> _DESCRIPTION OF THE TASK_
Please retype the entries below word for word, passing over every picture.
----------------
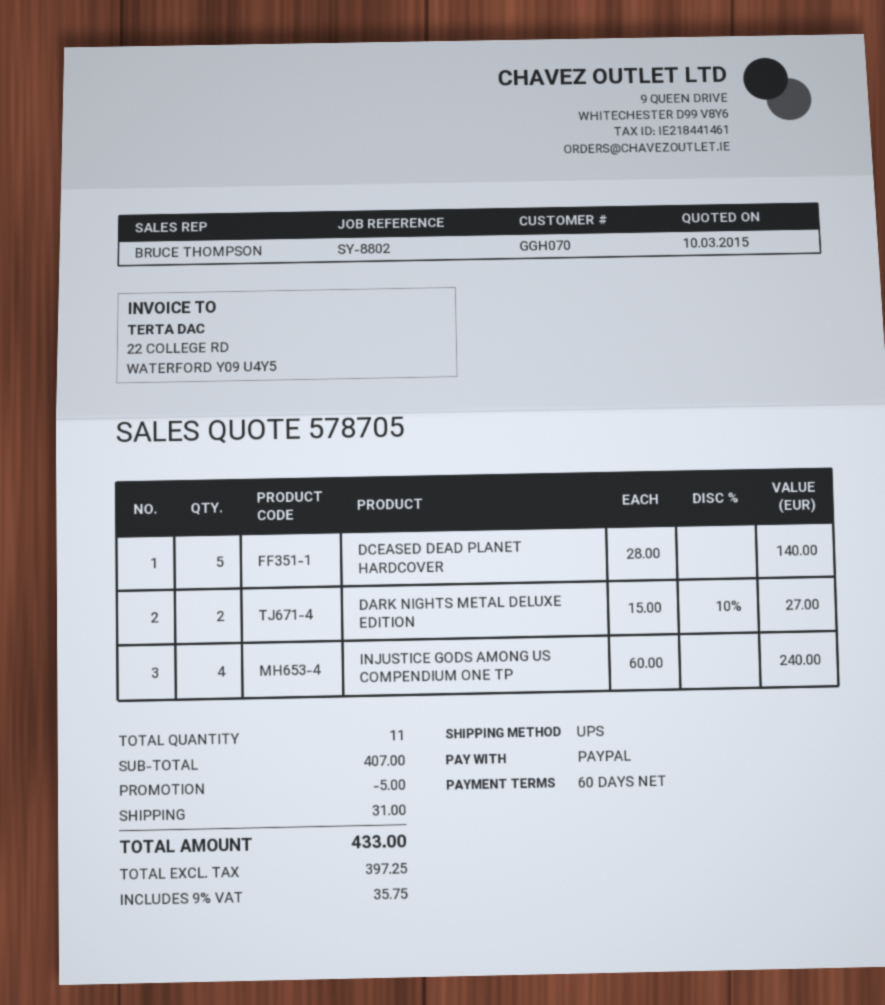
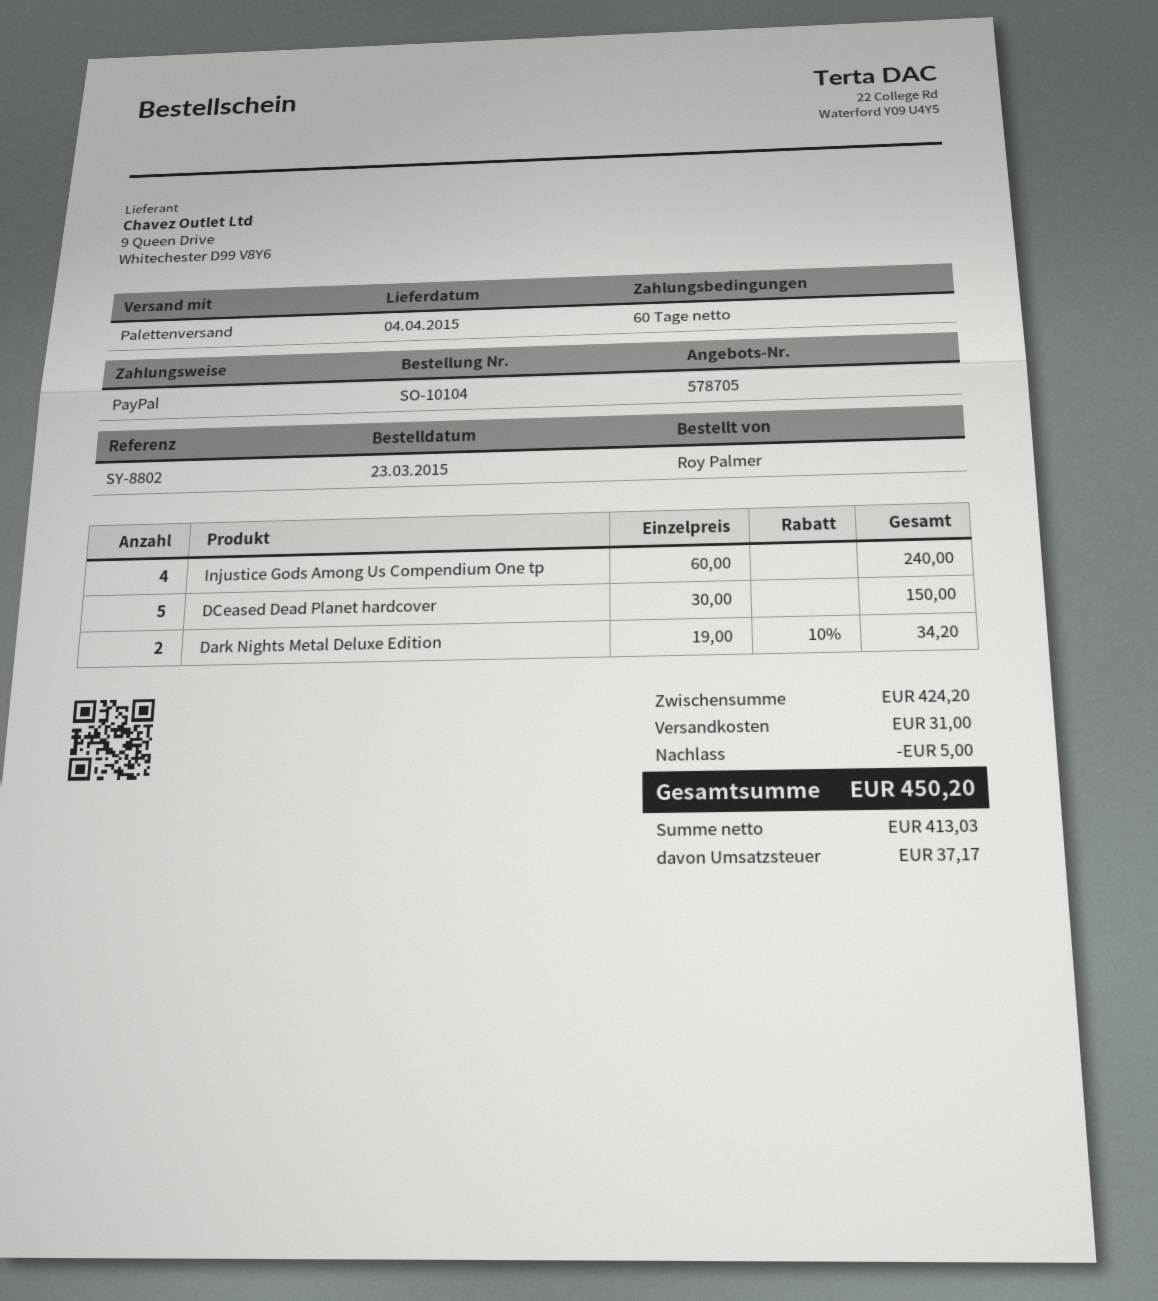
shipping method: UPS -> pallet freight
DCEASED DEAD PLANET HARDCOVER: 5 x 28.00 = 140.00 -> 5 x 30.00 = 150.00
DARK NIGHTS METAL DELUXE EDITION: 2 x 15.00 - 10% = 27.00 -> 2 x 19.00 - 10% = 34.20
subtotal: 407.00 -> 424.20
net: 397.25 -> 413.03
tax: 35.75 -> 37.17
total: 433.00 -> 450.20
----------------
> _ANSWER BELOW_
shipping method: UPS -> pallet freight
DCEASED DEAD PLANET HARDCOVER: 5 x 28.00 = 140.00 -> 5 x 30.00 = 150.00
DARK NIGHTS METAL DELUXE EDITION: 2 x 15.00 - 10% = 27.00 -> 2 x 19.00 - 10% = 34.20
subtotal: 407.00 -> 424.20
net: 397.25 -> 413.03
tax: 35.75 -> 37.17
total: 433.00 -> 450.20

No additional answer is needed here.